MINT's Portfolio

Projects

MCLD classroom

Current Projects

2022 Sep - Present

NeuroCubeX

We can harness the signals from the brain, to create a visual interface for a disabled patient and the outside world through our cube which expands, rotates, and changes colour using the patient's brainwaves.

We accomplish this by first collecting the patient's brainwaves using an EEG headset. This data is then processed and passed into a deep learning model which will decipher the signals and pass them to the cube. The cube would then rotate, change colour and/or expand depending on the command given.

With this project, we are bringing to life a way for disabled patients to communicate with the world using their brainwaves and the power of technology.

Past Projects

2019 Sep - 2020 Nov

MINT Home

When focusing on specific thoughts, the human brain produces patterns that can be analyzed digitally. The MINT Home project utilizes this concept, and applies it to help its users achieve certain tasks, simply by thinking of them.

To do this, the users brainwaves are first collected using an EEG headset.
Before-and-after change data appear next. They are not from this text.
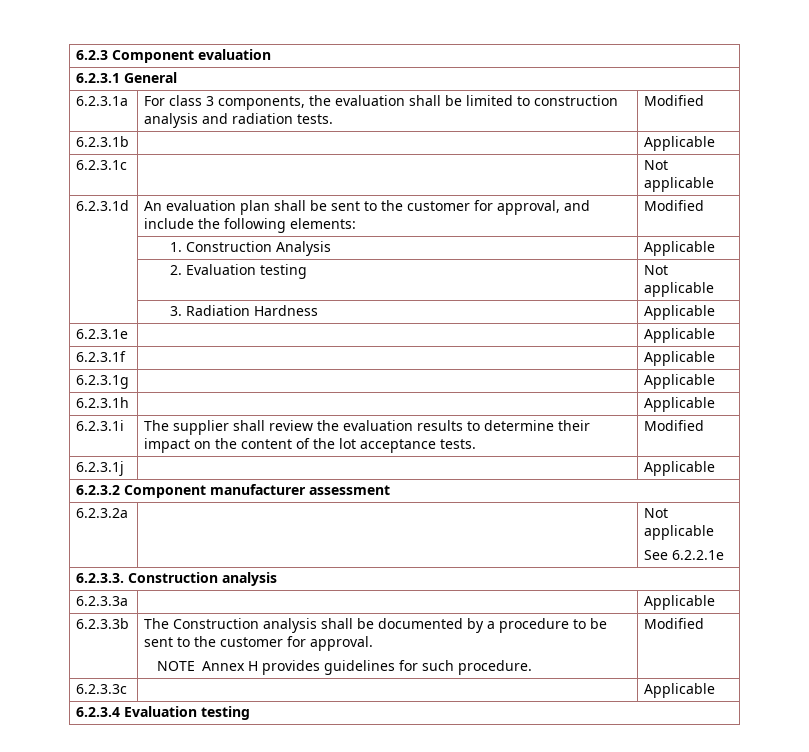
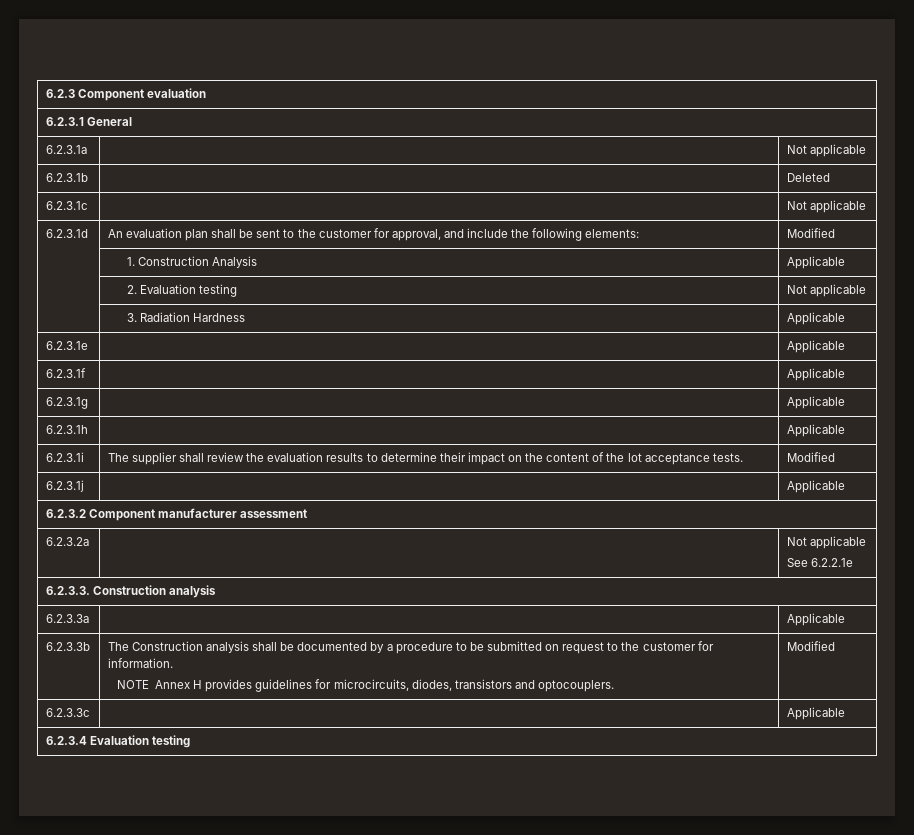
- 6.2.3.1a | For class 3 components, the evaluation shall be limited to construction analysis and radiation tests. | Modified
+ 6.2.3.1a | | Not applicable
- 6.2.3.1b | | Applicable
+ 6.2.3.1b | | Deleted
- 6.2.3.3b | The Construction analysis shall be documented by a procedure to be sent to the customer for approval.
- NOTE Annex H provides guidelines for such procedure. | Modified
+ 6.2.3.3b | The Construction analysis shall be documented by a procedure to be submitted on request to the customer for information.
+ NOTE Annex H provides guidelines for microcircuits, diodes, transistors and optocouplers. | Modified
This data is then processed and cleaned to keep only relevant data. Then, using machine learning techniques, the processed data is analyzed to decipher the intended action of the user. This action is then completed via the Automation Home app.
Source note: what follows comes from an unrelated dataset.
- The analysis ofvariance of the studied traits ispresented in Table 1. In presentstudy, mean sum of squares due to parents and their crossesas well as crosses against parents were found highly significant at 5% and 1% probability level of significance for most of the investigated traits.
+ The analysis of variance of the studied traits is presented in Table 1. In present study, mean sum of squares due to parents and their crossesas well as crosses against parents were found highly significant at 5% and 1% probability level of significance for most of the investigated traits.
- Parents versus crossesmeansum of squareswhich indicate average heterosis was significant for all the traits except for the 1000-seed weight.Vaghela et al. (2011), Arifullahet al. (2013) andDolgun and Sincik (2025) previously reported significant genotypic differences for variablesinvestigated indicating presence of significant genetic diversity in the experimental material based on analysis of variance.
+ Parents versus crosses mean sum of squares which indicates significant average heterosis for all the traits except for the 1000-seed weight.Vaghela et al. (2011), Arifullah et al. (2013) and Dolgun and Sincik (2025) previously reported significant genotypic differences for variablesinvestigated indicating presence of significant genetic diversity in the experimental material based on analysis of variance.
Not only would this be greatly beneficial for individuals with disabilities, but for the general public as well. Mind-controlling devices have always been a futuristic idea, but Automation Home is bringing that idea to reality.

2019 Sep - 2020 Nov

EEG Acquisition System

There are many commercially available EEG headsets such as MUSE, OpenBCI, Neurosky, and Emotiv. However, commercial headsets are costly, have limited spatial-resolution & signal quality, or have a complex setup procedure.

Mint is dedicated in developing an innovative and cost-effective EEG headset that is comfortable, adjustable and durable for long term use. Currently, the team is currently developing the first prototype that incorporates the circuit board, hybrid electrodes and headset to make a functioning EEG.

2019 May - 2019 Sep

ADHD/ADD Biomarker Testing App (Flank)

Based on the knowledge we have gained from making EEG board Mentha 1.0, we made an ADHD/ADD biomarker testing app, Flank, using collected EEG data. The users play a Flanker-test-based game while their EEG data is collected (by MUSE headset) and analyzed simultaneously. According to research articles, reduced suppression of alpha and beta range of EEG indicate the likelihood of ADHD/ADD.

The app is not clinically approved yet, so the results may not be medically accurate. Nevertheless, Flank is very useful for users, especially people who have ADHD/ADD, to check their attentional states easily and immediately so that they can optimize their medication and working or studying schedule.

2018 Sep - 2019 Apr

MENTHA 2.0

The main project of MINT over the 2018-2019 school year (September 2018 - April 2019) is Mentha 2.0. The objective of the Mentha 2.0 project is to make a compact EEG board that can accurately collect EEG signals from the human scalp through 4 channels (low-noise). The board then high-pass (0.5 Hz) and low-pass (100 Hz) filters the EEG data and amplifies it about 1000 times to reduce noise-to-signal ratio and prevent data overflow. The analog signal is then converted to digital data through an ADC shield. The AC 60 Hz noise from common electrical devices is digitally filtered in Python code.

The filtered and amplified EEG data is shown on screen real-time in both FFT (power vs frequency) and power vs time graphs. Mentha 2.0 is good enough to detect common EEG artifacts such as blinking (peak of alpha wave - 8 to 12 Hz). However, the noise is still not eliminated sufficiently.

2017 Apr - 2018 Sep

MENTHA 1.0

For the NeurotechX competition Fixed Challenge 2018, MINT built an EEG collection system from scratch, that accurately and effectively collected scalp potentials and minimise noise. The system used an Arudino microcontroller to send the data acquired to the computer.

We would then use a python script to live-plot the fourier transform of the data received. The circuit on the breadboard was susceptible to noise and took too much space. Thus, MENTHA 2.0.